◆ DESCRIPTION OF THE TASK: Wherever pictures occur in the entries below, leave them out and retype the rest exactly.

◆ DATA PROVIDED:
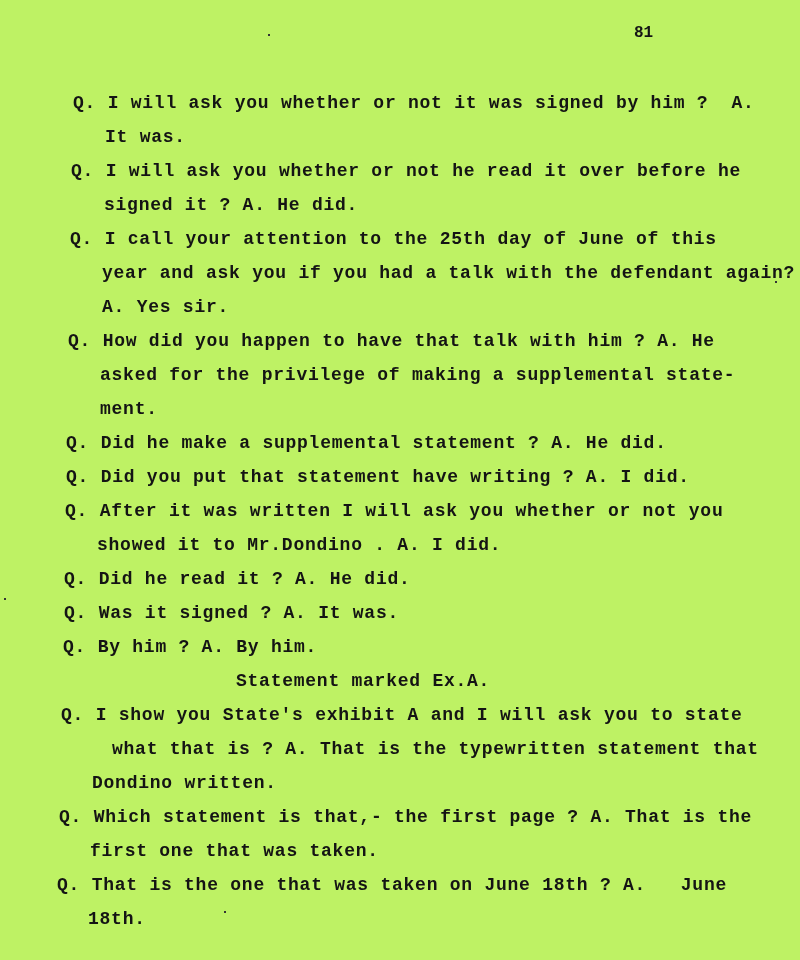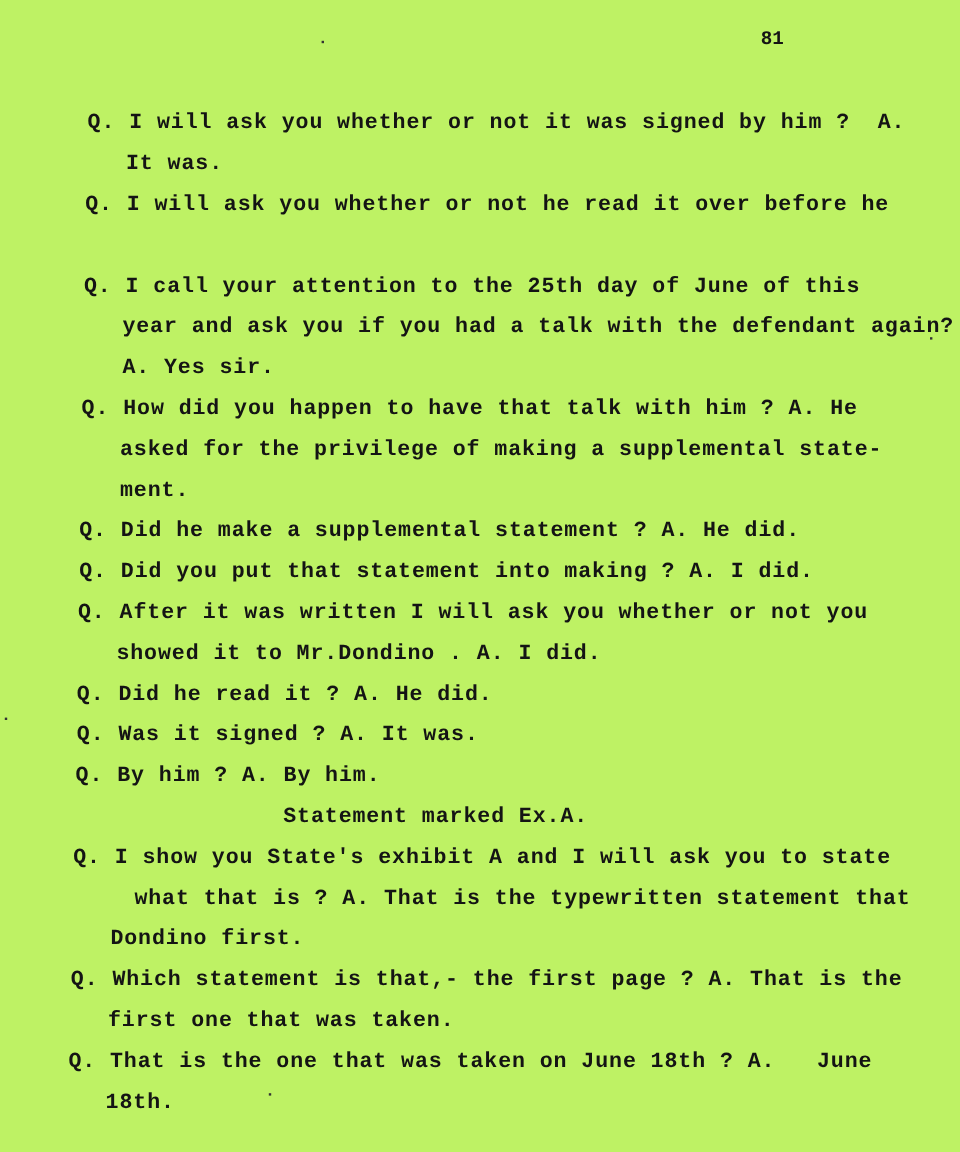--- a/index.html
+++ b/index.html
@@ -27,6 +27,7 @@
   <div class="line" style="left:73px;top:93px;">Q. I will ask you whether or not it was signed by him ?  A.</div>
   <div class="line" style="left:105px;top:127px;">It was.</div>
   <div class="line" style="left:71px;top:161px;">Q. I will ask you whether or not he read it over before he</div>
+  <div class="line" style="left:104px;top:195px;">signed it ? A. He did.</div>
   <div class="line" style="left:70px;top:229px;">Q. I call your attention to the 25th day of June of this</div>
   <div class="line" style="left:102px;top:263px;">year and ask you if you had a talk with the defendant again?</div>
   <div class="line" style="left:102px;top:297px;">A. Yes sir.</div>

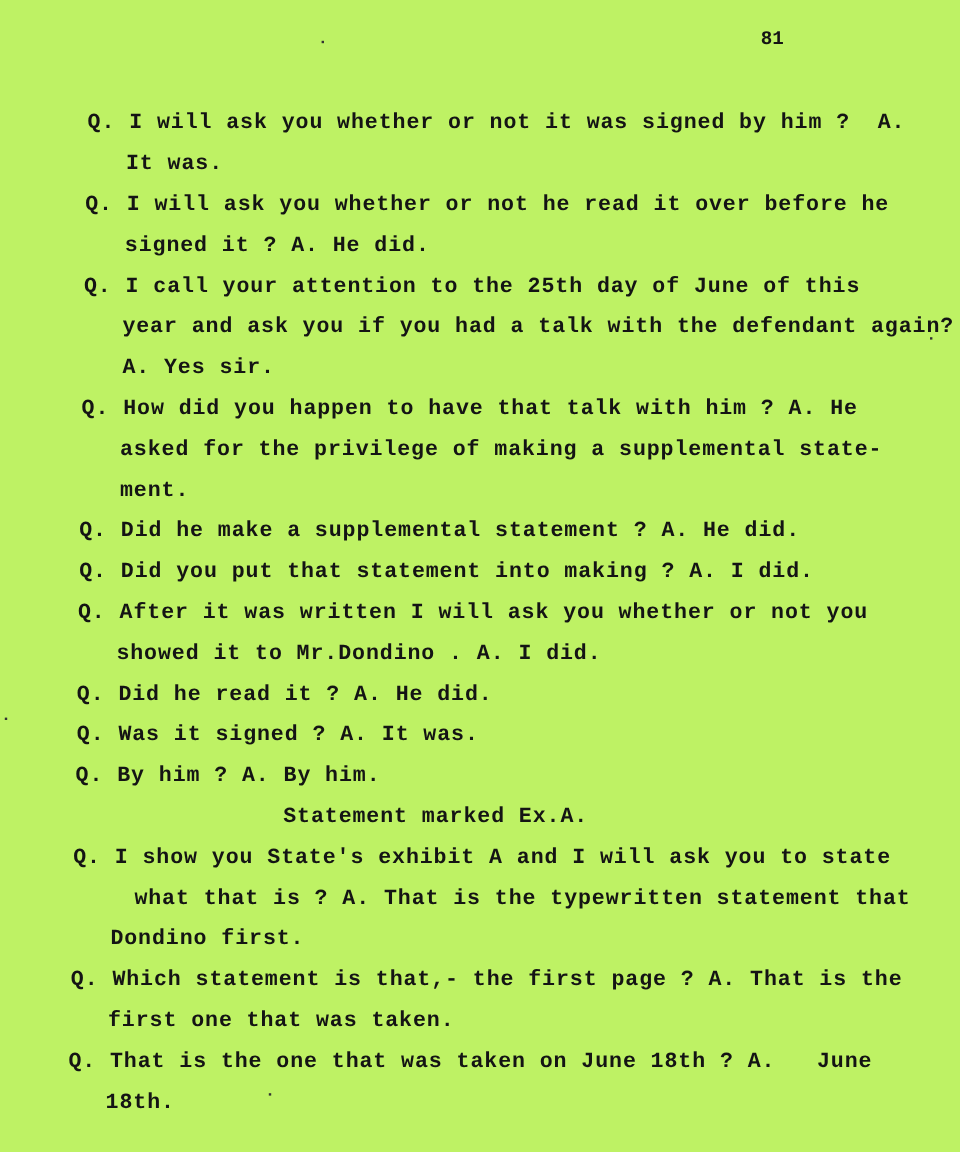--- a/index.html
+++ b/index.html
@@ -35,7 +35,7 @@
   <div class="line" style="left:100px;top:365px;">asked for the privilege of making a supplemental state-</div>
   <div class="line" style="left:100px;top:399px;">ment.</div>
   <div class="line" style="left:66px;top:433px;">Q. Did he make a supplemental statement ? A. He did.</div>
-  <div class="line" style="left:66px;top:467px;">Q. Did you put that statement into making ? A. I did.</div>
+  <div class="line" style="left:66px;top:467px;">Q. Did you put that statement have writing ? A. I did.</div>
   <div class="line" style="left:65px;top:501px;">Q. After it was written I will ask you whether or not you</div>
   <div class="line" style="left:97px;top:535px;">showed it to Mr.Dondino . A. I did.</div>
   <div class="line" style="left:64px;top:569px;">Q. Did he read it ? A. He did.</div>

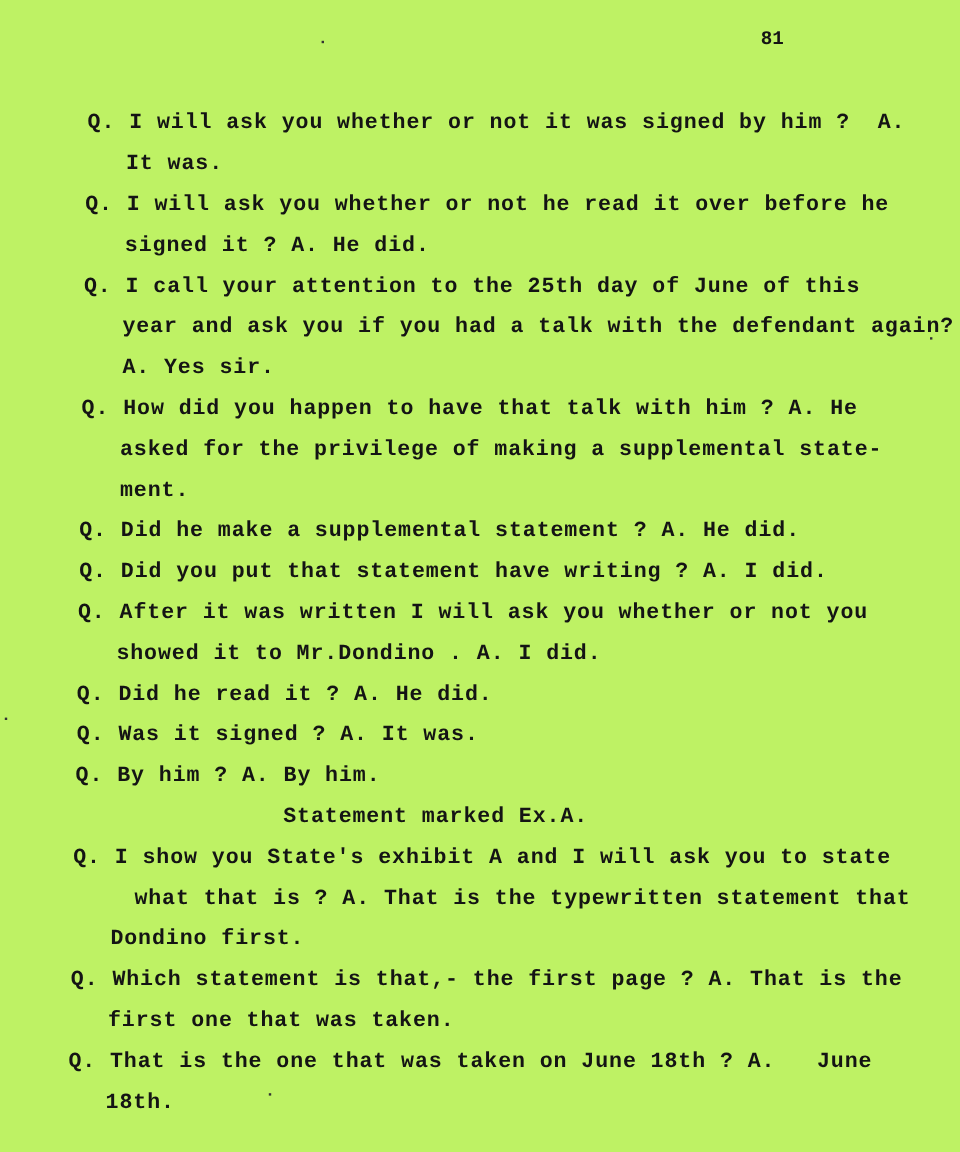--- a/index.html
+++ b/index.html
@@ -44,7 +44,7 @@
   <div class="line" style="left:236px;top:671px;">Statement marked Ex.A.</div>
   <div class="line" style="left:61px;top:705px;">Q. I show you State's exhibit A and I will ask you to state</div>
   <div class="line" style="left:92px;top:739px;margin-left:20px;">what that is ? A. That is the typewritten statement that</div>
-  <div class="line" style="left:92px;top:773px;">Dondino first.</div>
+  <div class="line" style="left:92px;top:773px;">Dondino written.</div>
   <div class="line" style="left:59px;top:807px;">Q. Which statement is that,- the first page ? A. That is the</div>
   <div class="line" style="left:90px;top:841px;">first one that was taken.</div>
   <div class="line" style="left:57px;top:875px;">Q. That is the one that was taken on June 18th ? A.   June</div>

◆ RESPONSE TO THE EXERCISE:
--- a/index.html
+++ b/index.html
@@ -27,6 +27,7 @@
   <div class="line" style="left:73px;top:93px;">Q. I will ask you whether or not it was signed by him ?  A.</div>
   <div class="line" style="left:105px;top:127px;">It was.</div>
   <div class="line" style="left:71px;top:161px;">Q. I will ask you whether or not he read it over before he</div>
+  <div class="line" style="left:104px;top:195px;">signed it ? A. He did.</div>
   <div class="line" style="left:70px;top:229px;">Q. I call your attention to the 25th day of June of this</div>
   <div class="line" style="left:102px;top:263px;">year and ask you if you had a talk with the defendant again?</div>
   <div class="line" style="left:102px;top:297px;">A. Yes sir.</div>

--- a/index.html
+++ b/index.html
@@ -35,7 +35,7 @@
   <div class="line" style="left:100px;top:365px;">asked for the privilege of making a supplemental state-</div>
   <div class="line" style="left:100px;top:399px;">ment.</div>
   <div class="line" style="left:66px;top:433px;">Q. Did he make a supplemental statement ? A. He did.</div>
-  <div class="line" style="left:66px;top:467px;">Q. Did you put that statement into making ? A. I did.</div>
+  <div class="line" style="left:66px;top:467px;">Q. Did you put that statement have writing ? A. I did.</div>
   <div class="line" style="left:65px;top:501px;">Q. After it was written I will ask you whether or not you</div>
   <div class="line" style="left:97px;top:535px;">showed it to Mr.Dondino . A. I did.</div>
   <div class="line" style="left:64px;top:569px;">Q. Did he read it ? A. He did.</div>

--- a/index.html
+++ b/index.html
@@ -44,7 +44,7 @@
   <div class="line" style="left:236px;top:671px;">Statement marked Ex.A.</div>
   <div class="line" style="left:61px;top:705px;">Q. I show you State's exhibit A and I will ask you to state</div>
   <div class="line" style="left:92px;top:739px;margin-left:20px;">what that is ? A. That is the typewritten statement that</div>
-  <div class="line" style="left:92px;top:773px;">Dondino first.</div>
+  <div class="line" style="left:92px;top:773px;">Dondino written.</div>
   <div class="line" style="left:59px;top:807px;">Q. Which statement is that,- the first page ? A. That is the</div>
   <div class="line" style="left:90px;top:841px;">first one that was taken.</div>
   <div class="line" style="left:57px;top:875px;">Q. That is the one that was taken on June 18th ? A.   June</div>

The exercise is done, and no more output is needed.